You can also use a specific version.

  pip install interpres==0.3.1b4
❯  pip install git+https://github.com/wasertech/Translator.git@v0.3.1b4

Locate Translator.

 which translate

Usage

Using translate from your favorite shell.

 translate help
usage: translate [-h] [-v] [-d DIRECTORY] [--po] [--force] [-S SAVE] [-l MAX_LENGTH] [-m MODEL_ID] [-p PIPELINE] [-b BATCH_SIZE] [-n NPROC] [-e NEPOCH] [-L]
                 [_from] [_to] [sentences ...]

Translate [FROM one language] [TO another], [any SENTENCE you would like].

positional arguments:
  _from                 Source language to translate from.
  _to                   Target language to translate towards.
  sentences             Sentences to translate.

options:
  -h, --help            show this help message and exit
  -v, --version         shows the current version of translator
  -d DIRECTORY, --directory DIRECTORY
                        Path to directory to translate in batch instead of unique sentence.
  --po                  Translate PO (Portable Object) files instead of text files.
  --force               Force translation of all entries in PO files, including already translated ones.
  -S SAVE, --save SAVE  Path to text file to save translations.
  -l MAX_LENGTH, --max_length MAX_LENGTH
                        Max length of output.
  -m MODEL_ID, --model_id MODEL_ID
                        HuggingFace model ID to use.
  -p PIPELINE, --pipeline PIPELINE
                        Pipeline task to use.
  -b BATCH_SIZE, --batch_size BATCH_SIZE
                        Number of sentences to batch for translation.
  -n NPROC, --nproc NPROC
                        Number of process to spawn for filtering untraslated sentences.
  -e NEPOCH, --nepoch NEPOCH
                        Number of epoch(s) to translate batched sentences.
  -L, --language_list   Show list of languages.

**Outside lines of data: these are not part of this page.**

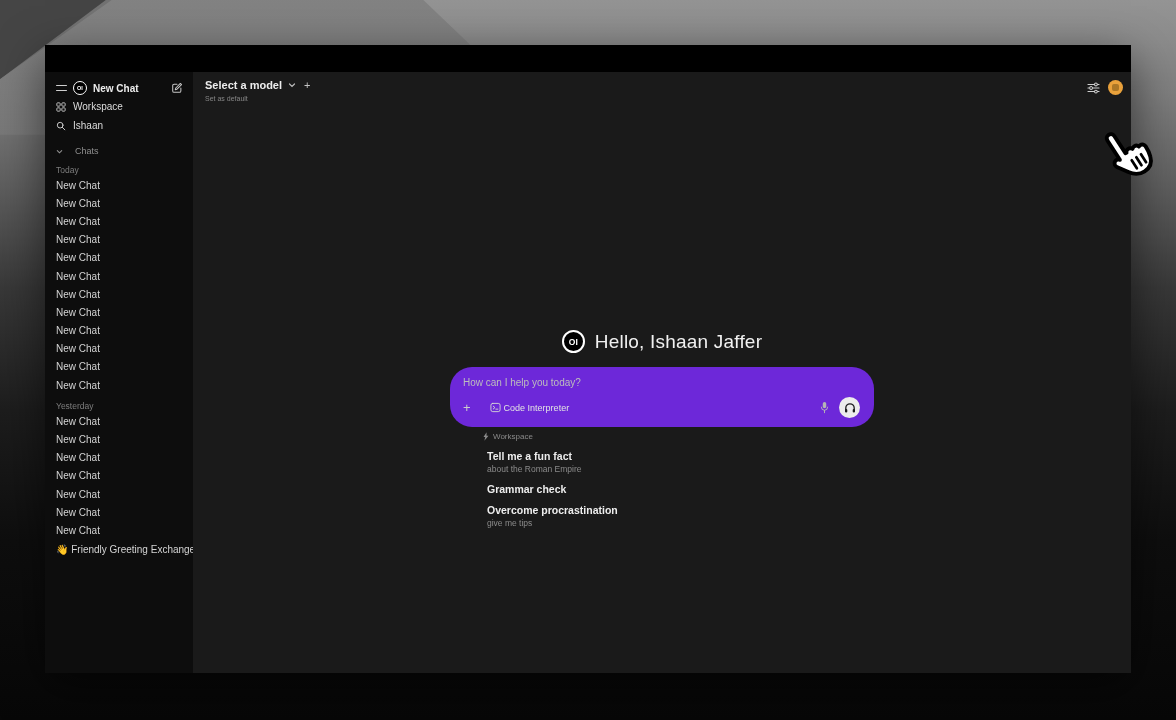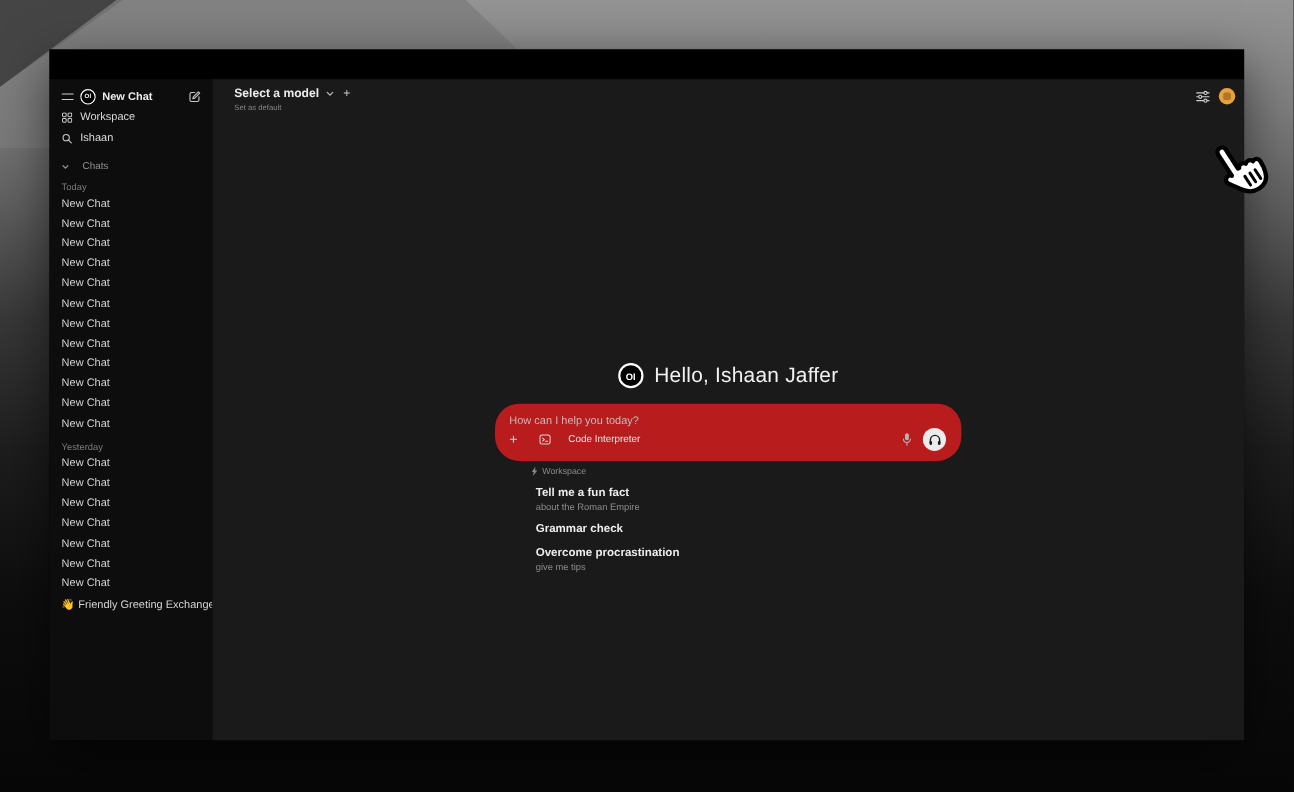--- a/index.html
+++ b/index.html
@@ -41,44 +41,44 @@
   .group-label { font-size:8.5px; color:#7d7d7d; margin-top:5px; height:13px;
                  display:flex; align-items:center; }
   .group-label.second { }
   .chat-item { font-size:10px; color:#d4d4d4; height:18.2px; display:flex;
                align-items:center; cursor:pointer; white-space:nowrap; }
   .named-chat { margin-top:1px; }
 
   
   .main { flex:1; background:#1a1a1a; position:relative; }
 
-  .model-header { position:absolute; left:20px; top:7px; }
+  .model-header { position:absolute; left:12px; top:7px; }
   .model-row { display:flex; align-items:center; gap:6px; }
   .model-label { font-size:11px; font-weight:bold; color:#ececec; cursor:pointer; }
   .add-model { font-size:11px; color:#c4c4c4; cursor:pointer; margin-left:2px; }
   .set-default { font-size:7px; color:#868686; margin-top:4px; cursor:pointer; }
 
   .top-actions { position:absolute; top:8px; right:8px; display:flex; align-items:center; gap:8px; }
   .avatar { width:15px; height:15px; border-radius:50%; background:#e9a13b; cursor:pointer;
             display:flex; align-items:center; justify-content:center; }
   .avatar i { width:7px; height:7px; border-radius:2px; background:rgba(60,40,0,.35); }
 
   .center-col { position:absolute; top:258px; left:50%; transform:translateX(-50%); width:424px; }
   .greeting { display:flex; align-items:center; justify-content:center; gap:10px; }
   .greeting-logo { width:23px; height:23px; border-radius:50%; background:#000;
     border:2px solid #fff; color:#fff; font-size:8.5px; font-weight:bold;
     display:flex; align-items:center; justify-content:center; }
   .greeting-text { font-size:19px; color:#f1f1f1; font-weight:500; letter-spacing:.2px; }
 
-  .input-card { margin-top:14px; height:52px; background:#b91c1c; border-radius:22px;
+  .input-card { margin-top:14px; height:60px; background:#6d28d9; border-radius:22px;
                 padding:10px 14px 9px 13px; display:flex; flex-direction:column; cursor:text; }
   .placeholder { font-size:10px; color:#bdbdbd; }
   .input-row { display:flex; align-items:center; margin-top:auto; }
   .plus-btn { font-size:13px; color:#cccccc; cursor:pointer; line-height:10px; }
-  .ci-group { display:flex; gap:16px; margin-left:19px; cursor:pointer; }
+  .ci-group { display:flex; align-items:center; gap:3px; margin-left:19px; cursor:pointer; }
   .ci-label { font-size:9px; font-weight:500; color:#e2e2e2; }
   .right-tools { margin-left:auto; display:flex; align-items:center; gap:9px; }
   .mic-btn { cursor:pointer; display:flex; }
   .headset-btn { width:21px; height:21px; border-radius:50%; background:#ececec;
     display:flex; align-items:center; justify-content:center; cursor:pointer; }
 
   .suggested { margin-top:5px; padding-left:33px; }
   .suggested-header { display:flex; align-items:center; gap:4px; font-size:8px; color:#8a8a8a; }
   .prompt { margin-top:9px; margin-left:4px; cursor:pointer; }
   .prompt-title { font-size:10.5px; font-weight:600; color:#ededed; line-height:12px; }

You can translate from one language to another, any sentence you would like.

Greet Translator.

❯ translate
ℹ Welcome!
ℹ I am Translator version: 0.3.1b5
ℹ At your service.
? What would you like to translate? Manually typed sentences
ℹ Translating from: Manually typed sentences
? What language to translate from? en
ℹ Translating from eng_Latn.
? What language to translate to? fr
ℹ Translating to fra_Latn.
ℹ Preparing to translate...
Type [Ctrl] + [C] to exit.
          
What would you like to translate?
? Translate: This is a prompt-like translation shell!
C'est une coquille de traduction rapide !

What would you like to translate?
? Translate: You can quickly and effortlessly translate anything from here!
Vous pouvez traduire n'importe quoi rapidement et sans effort.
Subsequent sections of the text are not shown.